How important is it for supply chain partners to trust in order to collaborate?
While outwardly logical that building a relationship of trust between the customer and the 3rd party logistics (3PL) operator is key, many "engagements" between the client and the 3PL fail because the client does not trust the 3PL operator.
Truly successful outsourcing relationships depends on a high level of trust between both parties in the business relationship. Rather than being "engaged" and in effect withholding trust until proved, the successful players in this arena start with an "Open Kimono" approach to all joint operations, including internal costs of the provider and the client. By operating where there is open transparency between the two, the client and the provider are able to "see" the opportunities to eliminate waste, to reduce costs, to take advantage of ways to add value and share the profit.
A real "Win - Win" attitude is required for real success. As more companies decide to outsource logistics to Third Party Logistics providers, the quality of outsourcing has improved. In the early days of the logistics outsourcing movement companies typically shed trucking, converting private fleet operations into "dedicated" fleet operation. The motive would be to shift liability risk and the notion that the trucking companies were the trucking experts.
But many of these moves failed to live up to the promise. A key reason was the lack of clear communication of expectations from the client to the provider.

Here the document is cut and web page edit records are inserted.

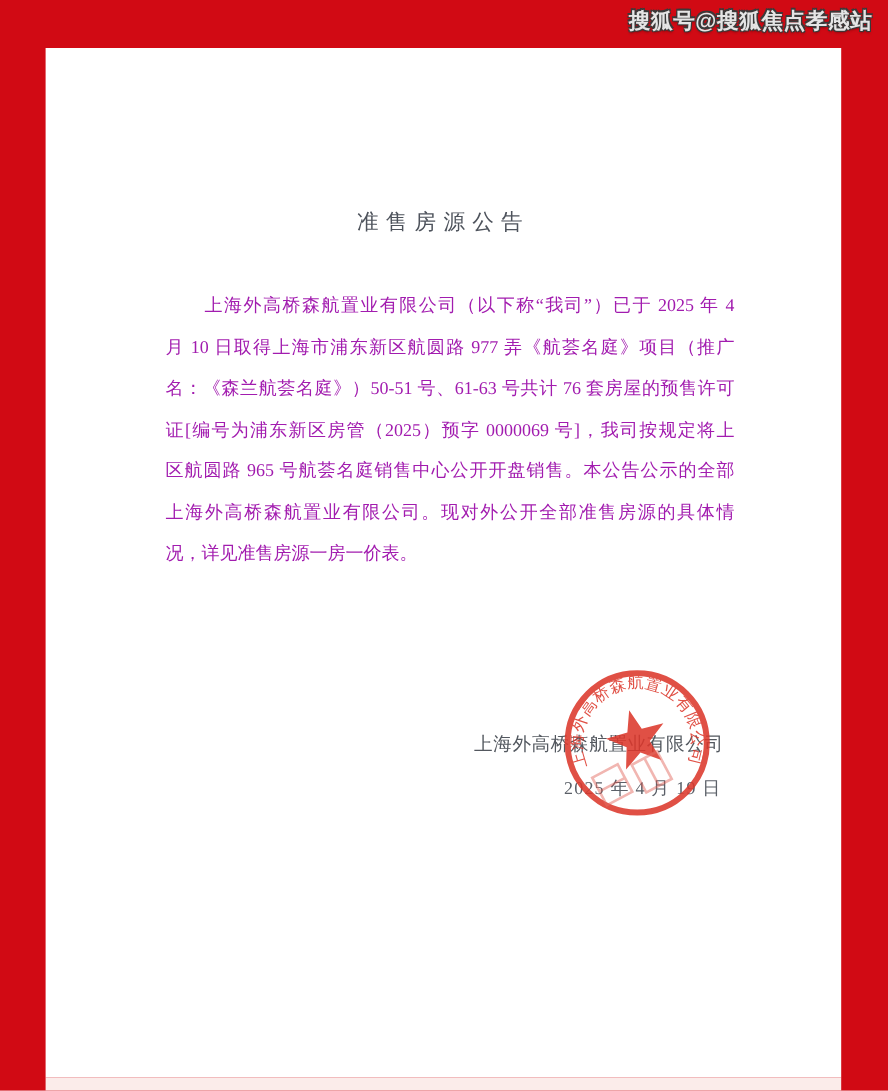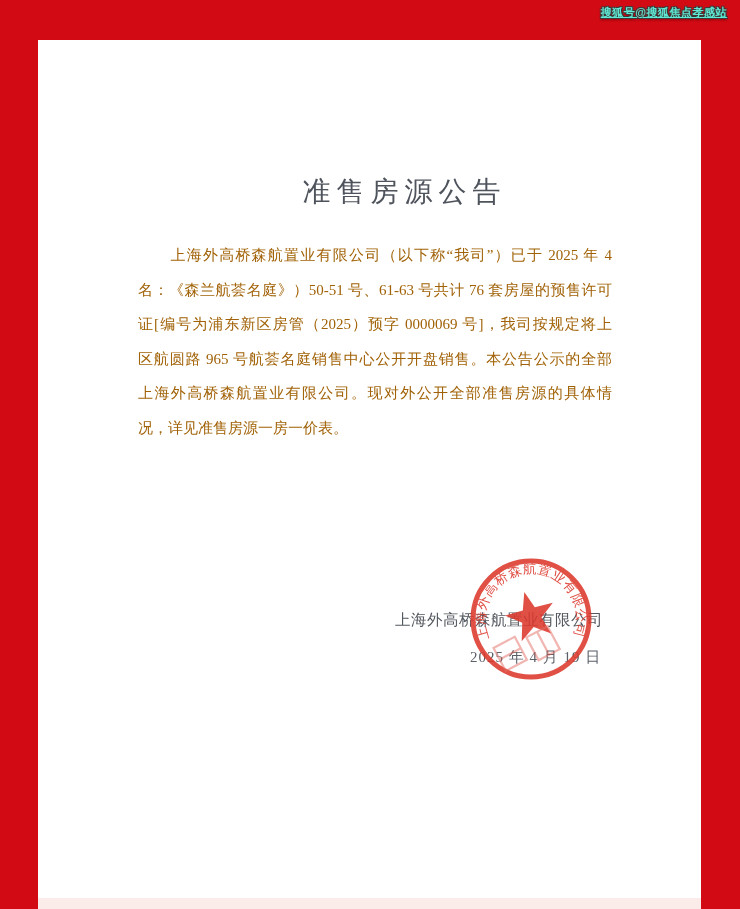"搜狐号@搜狐焦点孝感站" .watermark { color: #5eead4 -> #e5e5e5; font-size: 11px -> 18px; text-decoration: underline -> none }
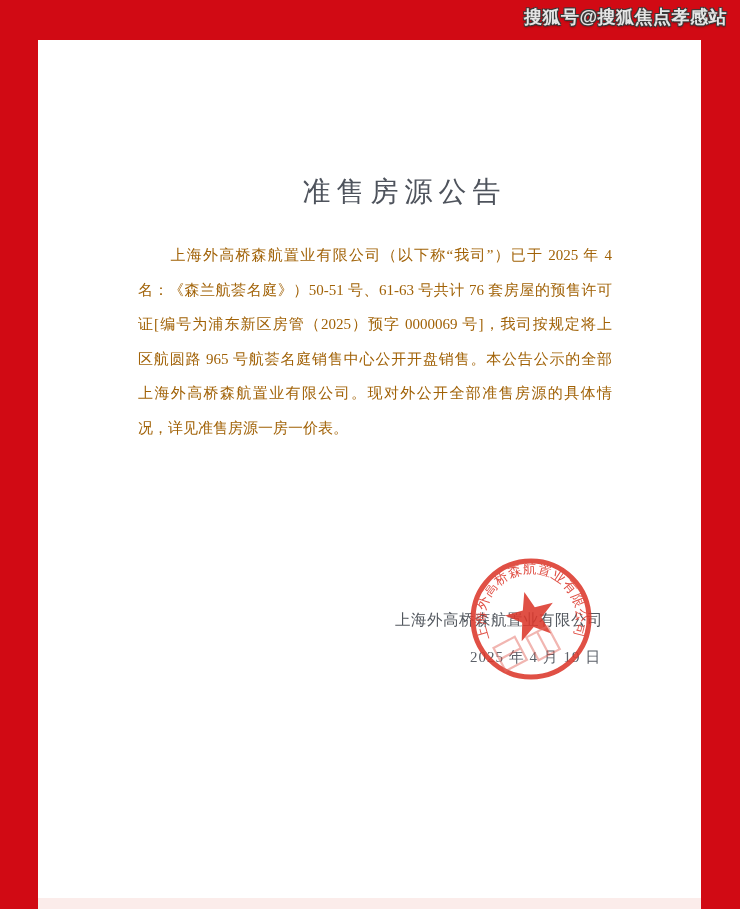"准售房源公告" .doc-title { font-size: 28px -> 18px; padding-left: 35px -> none }
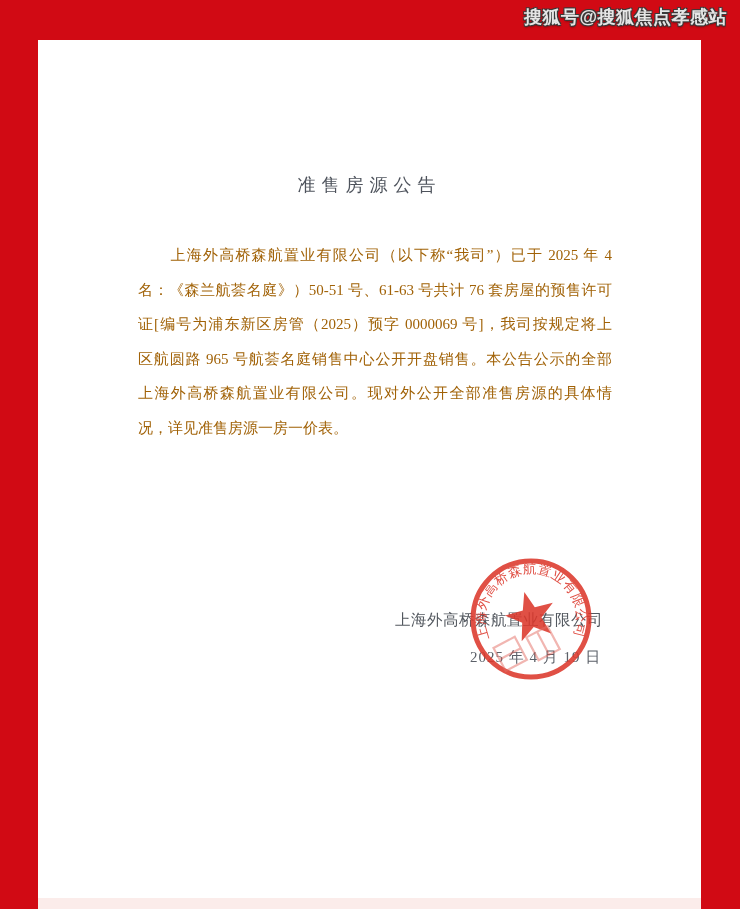"上海外高桥森航置业有限公司（以下称“我司”）已于 2025 年 4" .doc-body { color: #a16207 -> #a21caf }
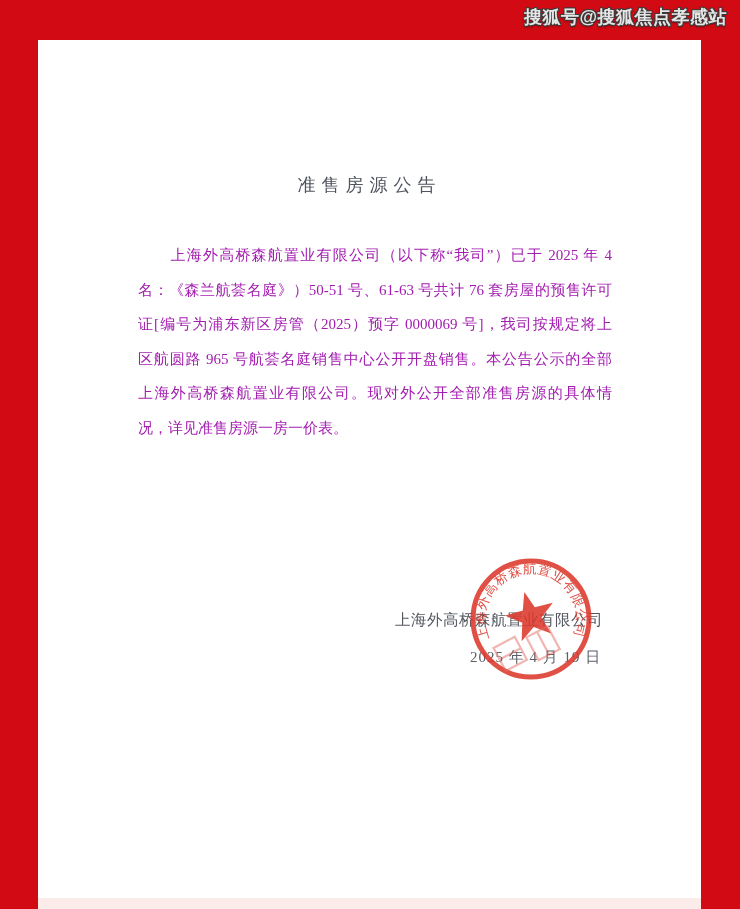"月 10 日取得上海市浦东新区航圆路 977 弄《航荟名庭》项目（推广" div.doc-line { html: none -> <div>月 10 日取得上海市浦东新区航圆路 977 弄《航荟名庭》项目（推广</div> }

Even when providers worked hard to "drag" the expectations from the client, what the client told the provider was often wrong. In some specific cases I have witnessed the client was the cause of the "marriage" failure, almost always due to internal communications and leadership faults.
3PL providers did not help their position with the distrust, often because they did not recognize the root cause of the problem being the internal management issues of the client. So instead of insisting on a "Win-Win" relationship, the provider accepted the situation in an effort to continue to make money, and eventually lost the business because the client looked at the relationship as a short term event.
As the use of Logistics Outsourcing expanded from trucking to transportation management services, from public storage to fulfillment services, more points of contact between the client and the 3PL are made. Each point of contact requires an effort to develop trust. While it is sometimes hard to create trust between two individuals, imagine what it takes to get everyone on the same page where that are many "relationships" in the relationship. But clients that have created a healthy structure of trust within their organization are able to build a healthy structure of trust with their 3PL providers.
Key to this is the understanding within the client organization that there is a single set of goals, and that all efforts are to support those goals. These goals have to cross functional areas and there has to be a commitment in each of the functional areas to not only support the goals, but to "live" the goals. Once a client has created this infrastructure of trust within the internal organization, then the relationship between the client and the 3PL can start to produce the magnified value, a true "Win-Win". Once evolved to this point, clients are able, with the intimate help and knowledge of the 3PL, to create huge savings.